# [REQUIREMENT]
Read through the lines below and copy the ones holding the string "mark".

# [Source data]
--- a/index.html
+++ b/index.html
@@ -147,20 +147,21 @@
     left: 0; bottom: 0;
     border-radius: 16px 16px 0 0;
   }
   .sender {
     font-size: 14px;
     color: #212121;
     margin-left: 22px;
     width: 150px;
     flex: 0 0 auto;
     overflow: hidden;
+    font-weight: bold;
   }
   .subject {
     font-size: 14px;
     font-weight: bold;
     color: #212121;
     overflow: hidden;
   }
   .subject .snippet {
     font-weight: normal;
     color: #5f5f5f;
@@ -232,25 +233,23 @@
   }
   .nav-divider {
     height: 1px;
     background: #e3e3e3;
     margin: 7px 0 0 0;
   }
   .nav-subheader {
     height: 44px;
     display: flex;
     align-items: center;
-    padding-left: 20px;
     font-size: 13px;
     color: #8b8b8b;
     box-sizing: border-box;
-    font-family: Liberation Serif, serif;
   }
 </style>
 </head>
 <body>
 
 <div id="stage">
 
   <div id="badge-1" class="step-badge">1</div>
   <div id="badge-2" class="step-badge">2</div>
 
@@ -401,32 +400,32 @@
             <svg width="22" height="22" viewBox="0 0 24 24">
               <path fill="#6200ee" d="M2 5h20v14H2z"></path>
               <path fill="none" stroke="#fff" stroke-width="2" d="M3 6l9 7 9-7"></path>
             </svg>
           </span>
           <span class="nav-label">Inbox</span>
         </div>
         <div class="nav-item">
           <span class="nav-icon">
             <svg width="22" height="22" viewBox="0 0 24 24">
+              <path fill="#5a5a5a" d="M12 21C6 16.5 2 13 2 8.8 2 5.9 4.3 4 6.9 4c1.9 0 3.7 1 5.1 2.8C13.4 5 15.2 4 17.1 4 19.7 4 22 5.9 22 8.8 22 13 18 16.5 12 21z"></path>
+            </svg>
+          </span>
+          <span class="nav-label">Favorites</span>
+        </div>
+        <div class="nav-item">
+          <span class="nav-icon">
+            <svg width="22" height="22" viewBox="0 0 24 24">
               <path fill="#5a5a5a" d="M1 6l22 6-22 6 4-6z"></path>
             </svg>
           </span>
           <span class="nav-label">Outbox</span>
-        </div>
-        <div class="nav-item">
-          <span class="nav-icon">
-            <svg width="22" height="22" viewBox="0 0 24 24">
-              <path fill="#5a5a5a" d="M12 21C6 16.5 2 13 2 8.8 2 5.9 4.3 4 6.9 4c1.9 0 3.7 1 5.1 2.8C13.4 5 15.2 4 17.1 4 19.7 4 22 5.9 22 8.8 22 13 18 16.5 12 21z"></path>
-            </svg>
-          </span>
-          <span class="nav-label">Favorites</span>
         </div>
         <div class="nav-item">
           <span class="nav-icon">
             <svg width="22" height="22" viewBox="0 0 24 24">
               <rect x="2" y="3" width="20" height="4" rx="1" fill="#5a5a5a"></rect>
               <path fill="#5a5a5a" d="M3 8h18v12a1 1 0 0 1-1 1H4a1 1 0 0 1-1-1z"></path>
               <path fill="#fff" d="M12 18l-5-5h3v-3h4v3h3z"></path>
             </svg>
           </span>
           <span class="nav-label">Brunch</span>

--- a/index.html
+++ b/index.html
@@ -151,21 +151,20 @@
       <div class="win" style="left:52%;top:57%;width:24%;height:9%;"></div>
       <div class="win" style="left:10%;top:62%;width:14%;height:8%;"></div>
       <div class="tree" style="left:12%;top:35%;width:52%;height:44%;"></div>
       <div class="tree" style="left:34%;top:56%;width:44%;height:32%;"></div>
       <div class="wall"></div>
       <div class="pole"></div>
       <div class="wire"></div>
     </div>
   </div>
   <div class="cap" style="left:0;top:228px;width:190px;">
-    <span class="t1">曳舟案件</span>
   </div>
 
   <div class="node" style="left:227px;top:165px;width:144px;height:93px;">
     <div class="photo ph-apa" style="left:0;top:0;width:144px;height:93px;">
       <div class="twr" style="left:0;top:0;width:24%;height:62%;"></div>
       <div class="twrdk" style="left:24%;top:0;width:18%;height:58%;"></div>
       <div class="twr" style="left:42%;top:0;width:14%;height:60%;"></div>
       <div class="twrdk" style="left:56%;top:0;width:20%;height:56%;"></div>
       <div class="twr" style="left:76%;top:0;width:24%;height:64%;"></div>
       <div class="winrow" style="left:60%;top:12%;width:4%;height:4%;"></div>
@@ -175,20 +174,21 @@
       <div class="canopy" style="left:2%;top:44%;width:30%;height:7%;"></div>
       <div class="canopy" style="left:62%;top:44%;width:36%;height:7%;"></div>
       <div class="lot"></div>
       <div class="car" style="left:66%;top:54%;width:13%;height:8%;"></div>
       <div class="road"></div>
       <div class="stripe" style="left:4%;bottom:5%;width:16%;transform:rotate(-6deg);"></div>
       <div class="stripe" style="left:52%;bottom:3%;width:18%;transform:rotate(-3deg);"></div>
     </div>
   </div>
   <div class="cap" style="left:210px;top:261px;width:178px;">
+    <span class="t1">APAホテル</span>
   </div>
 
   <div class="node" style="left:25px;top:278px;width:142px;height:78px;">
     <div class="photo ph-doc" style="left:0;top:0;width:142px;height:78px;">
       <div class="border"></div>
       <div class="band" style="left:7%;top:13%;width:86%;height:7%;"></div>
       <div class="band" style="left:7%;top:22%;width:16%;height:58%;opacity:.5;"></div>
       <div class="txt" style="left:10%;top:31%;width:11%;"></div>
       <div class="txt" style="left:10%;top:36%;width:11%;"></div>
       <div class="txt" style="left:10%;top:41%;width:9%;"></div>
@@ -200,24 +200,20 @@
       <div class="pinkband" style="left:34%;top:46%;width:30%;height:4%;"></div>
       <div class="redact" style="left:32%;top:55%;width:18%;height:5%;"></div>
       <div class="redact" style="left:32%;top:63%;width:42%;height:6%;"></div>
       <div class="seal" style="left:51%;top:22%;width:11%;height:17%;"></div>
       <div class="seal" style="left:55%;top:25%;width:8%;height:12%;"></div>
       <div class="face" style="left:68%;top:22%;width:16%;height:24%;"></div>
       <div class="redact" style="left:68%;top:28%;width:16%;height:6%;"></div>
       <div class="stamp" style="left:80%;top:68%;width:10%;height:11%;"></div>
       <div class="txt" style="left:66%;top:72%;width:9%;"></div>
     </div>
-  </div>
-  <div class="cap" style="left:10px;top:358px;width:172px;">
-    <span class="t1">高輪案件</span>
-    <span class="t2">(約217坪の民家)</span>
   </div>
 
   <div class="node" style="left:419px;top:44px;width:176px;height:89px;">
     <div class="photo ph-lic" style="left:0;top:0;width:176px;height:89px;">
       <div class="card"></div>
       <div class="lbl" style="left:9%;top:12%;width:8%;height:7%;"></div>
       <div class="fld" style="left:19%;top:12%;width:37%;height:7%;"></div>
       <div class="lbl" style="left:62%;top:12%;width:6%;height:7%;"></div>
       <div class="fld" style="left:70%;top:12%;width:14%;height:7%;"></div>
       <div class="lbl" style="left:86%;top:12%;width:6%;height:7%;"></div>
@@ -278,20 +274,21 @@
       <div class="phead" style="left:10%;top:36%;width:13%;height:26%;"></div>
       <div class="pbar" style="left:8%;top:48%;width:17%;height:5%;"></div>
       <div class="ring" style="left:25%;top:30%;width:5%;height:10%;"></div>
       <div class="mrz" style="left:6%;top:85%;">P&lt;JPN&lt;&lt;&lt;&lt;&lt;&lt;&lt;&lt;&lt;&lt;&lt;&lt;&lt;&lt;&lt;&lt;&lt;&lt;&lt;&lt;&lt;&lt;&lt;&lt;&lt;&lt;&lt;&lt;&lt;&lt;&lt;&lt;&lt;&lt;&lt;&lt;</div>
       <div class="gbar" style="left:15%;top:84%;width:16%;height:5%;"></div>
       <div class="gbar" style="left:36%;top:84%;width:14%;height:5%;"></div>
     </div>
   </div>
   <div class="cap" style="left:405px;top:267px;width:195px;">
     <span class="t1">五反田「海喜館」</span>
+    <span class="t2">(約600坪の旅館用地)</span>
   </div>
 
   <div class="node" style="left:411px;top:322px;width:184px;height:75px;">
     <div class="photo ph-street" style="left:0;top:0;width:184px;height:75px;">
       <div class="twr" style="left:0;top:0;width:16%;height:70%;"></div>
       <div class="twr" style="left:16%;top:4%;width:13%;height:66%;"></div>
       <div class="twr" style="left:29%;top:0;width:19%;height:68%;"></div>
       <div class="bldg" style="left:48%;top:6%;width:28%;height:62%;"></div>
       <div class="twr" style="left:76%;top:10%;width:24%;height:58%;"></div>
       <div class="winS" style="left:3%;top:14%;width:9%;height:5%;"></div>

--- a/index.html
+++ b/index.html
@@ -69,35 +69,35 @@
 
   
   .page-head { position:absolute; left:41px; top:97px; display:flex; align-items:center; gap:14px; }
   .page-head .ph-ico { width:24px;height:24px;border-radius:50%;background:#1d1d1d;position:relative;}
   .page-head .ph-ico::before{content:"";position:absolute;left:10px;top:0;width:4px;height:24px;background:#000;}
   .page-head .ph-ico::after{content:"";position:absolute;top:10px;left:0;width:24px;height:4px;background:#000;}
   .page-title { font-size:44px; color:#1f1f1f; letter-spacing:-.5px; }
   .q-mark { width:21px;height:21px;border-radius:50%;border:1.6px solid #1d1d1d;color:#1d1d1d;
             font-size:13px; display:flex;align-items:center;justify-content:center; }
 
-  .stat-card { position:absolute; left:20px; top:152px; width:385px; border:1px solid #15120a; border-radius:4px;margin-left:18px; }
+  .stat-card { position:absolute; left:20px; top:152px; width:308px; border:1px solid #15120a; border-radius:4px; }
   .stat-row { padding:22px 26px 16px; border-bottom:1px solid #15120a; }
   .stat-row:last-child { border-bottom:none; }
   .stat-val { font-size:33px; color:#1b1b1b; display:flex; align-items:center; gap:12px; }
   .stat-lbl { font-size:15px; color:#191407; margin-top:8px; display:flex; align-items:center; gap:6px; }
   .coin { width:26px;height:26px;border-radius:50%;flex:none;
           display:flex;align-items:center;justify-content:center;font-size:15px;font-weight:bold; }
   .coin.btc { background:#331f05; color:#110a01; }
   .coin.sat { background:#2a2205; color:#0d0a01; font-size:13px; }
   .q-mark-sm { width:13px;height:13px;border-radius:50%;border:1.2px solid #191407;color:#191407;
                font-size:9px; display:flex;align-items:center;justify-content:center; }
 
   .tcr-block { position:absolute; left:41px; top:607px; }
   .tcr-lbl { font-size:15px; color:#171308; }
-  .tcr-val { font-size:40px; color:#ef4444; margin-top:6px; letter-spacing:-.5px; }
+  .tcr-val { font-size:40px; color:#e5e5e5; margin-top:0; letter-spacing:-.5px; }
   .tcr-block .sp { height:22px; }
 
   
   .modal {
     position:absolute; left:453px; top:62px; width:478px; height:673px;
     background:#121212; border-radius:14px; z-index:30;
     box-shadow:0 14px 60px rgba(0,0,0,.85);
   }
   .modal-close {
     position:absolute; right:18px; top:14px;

# [RESULT OF THE TASK]
   .q-mark { width:21px;height:21px;border-radius:50%;border:1.6px solid #1d1d1d;color:#1d1d1d;
   .q-mark-sm { width:13px;height:13px;border-radius:50%;border:1.2px solid #191407;color:#191407;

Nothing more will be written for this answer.